'''

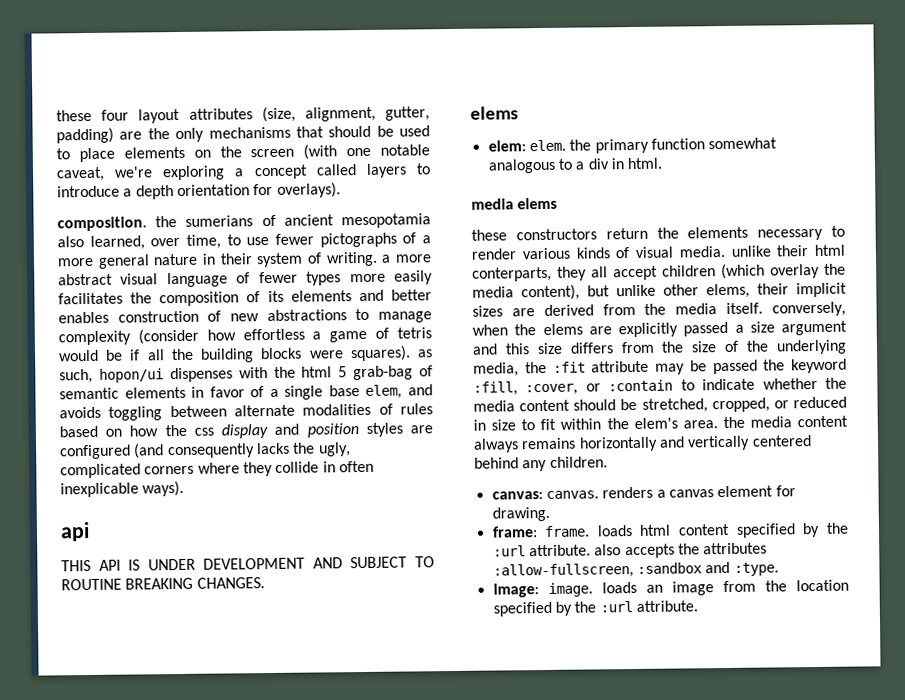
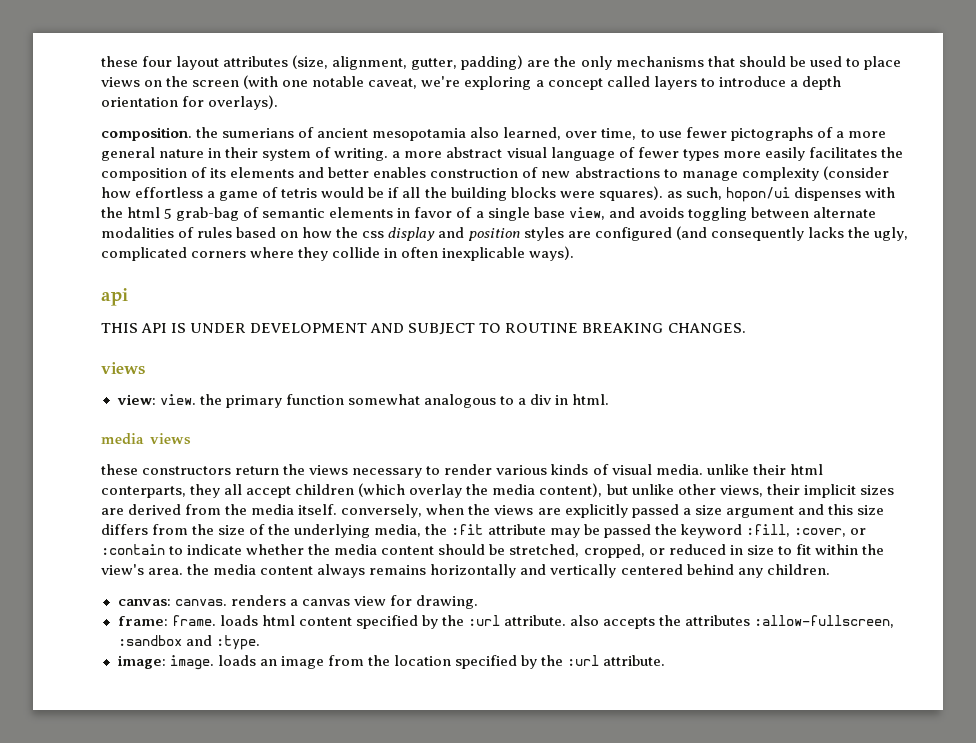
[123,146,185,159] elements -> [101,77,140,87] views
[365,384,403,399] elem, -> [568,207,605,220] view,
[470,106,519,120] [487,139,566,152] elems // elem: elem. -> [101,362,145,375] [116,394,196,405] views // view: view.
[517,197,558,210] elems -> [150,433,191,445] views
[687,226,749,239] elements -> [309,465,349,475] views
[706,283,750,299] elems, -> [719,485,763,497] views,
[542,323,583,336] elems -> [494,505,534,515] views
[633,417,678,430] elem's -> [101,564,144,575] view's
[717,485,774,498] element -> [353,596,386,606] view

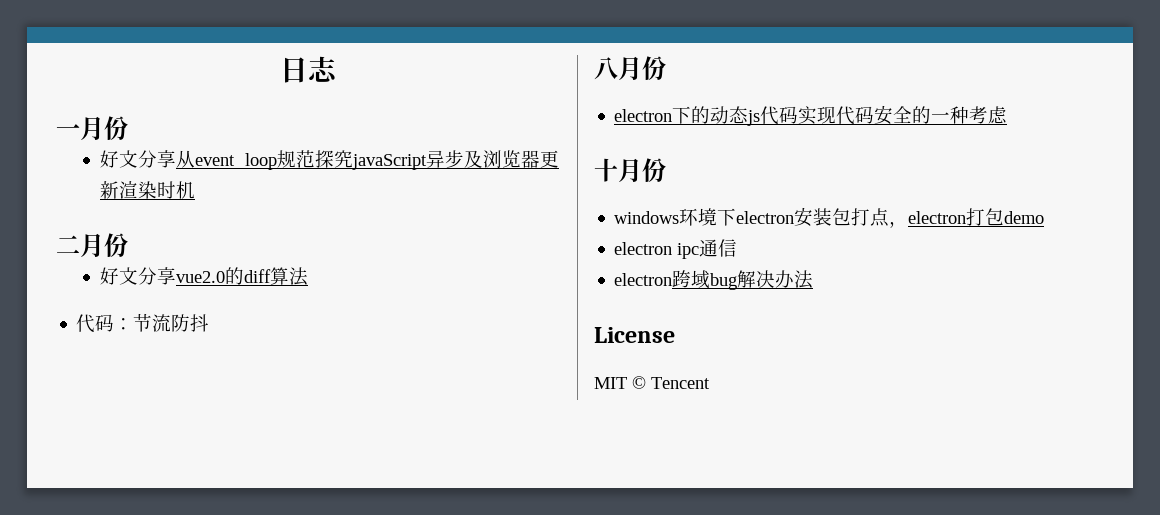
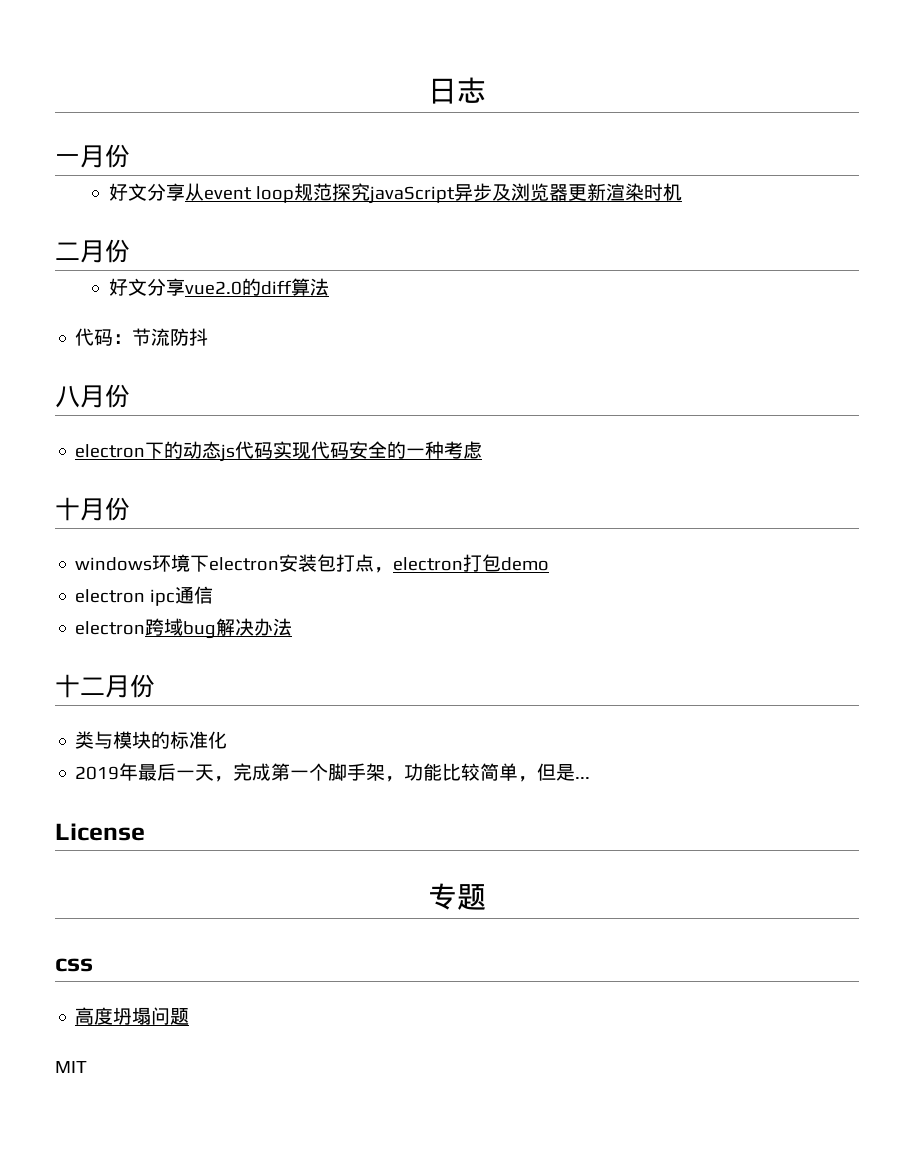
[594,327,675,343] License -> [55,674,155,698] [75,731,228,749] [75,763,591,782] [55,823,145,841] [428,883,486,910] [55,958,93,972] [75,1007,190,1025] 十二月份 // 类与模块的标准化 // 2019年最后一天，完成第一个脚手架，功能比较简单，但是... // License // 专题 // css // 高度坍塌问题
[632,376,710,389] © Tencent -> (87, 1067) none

'''

In the listing above, transcribe exactly the lines from the line containing "[633,417,678,430] elem's ->" through the last one, both included, but not the pictures.

[633,417,678,430] elem's -> [101,564,144,575] view's
[717,485,774,498] element -> [353,596,386,606] view

[594,327,675,343] License -> [55,674,155,698] [75,731,228,749] [75,763,591,782] [55,823,145,841] [428,883,486,910] [55,958,93,972] [75,1007,190,1025] 十二月份 // 类与模块的标准化 // 2019年最后一天，完成第一个脚手架，功能比较简单，但是... // License // 专题 // css // 高度坍塌问题
[632,376,710,389] © Tencent -> (87, 1067) none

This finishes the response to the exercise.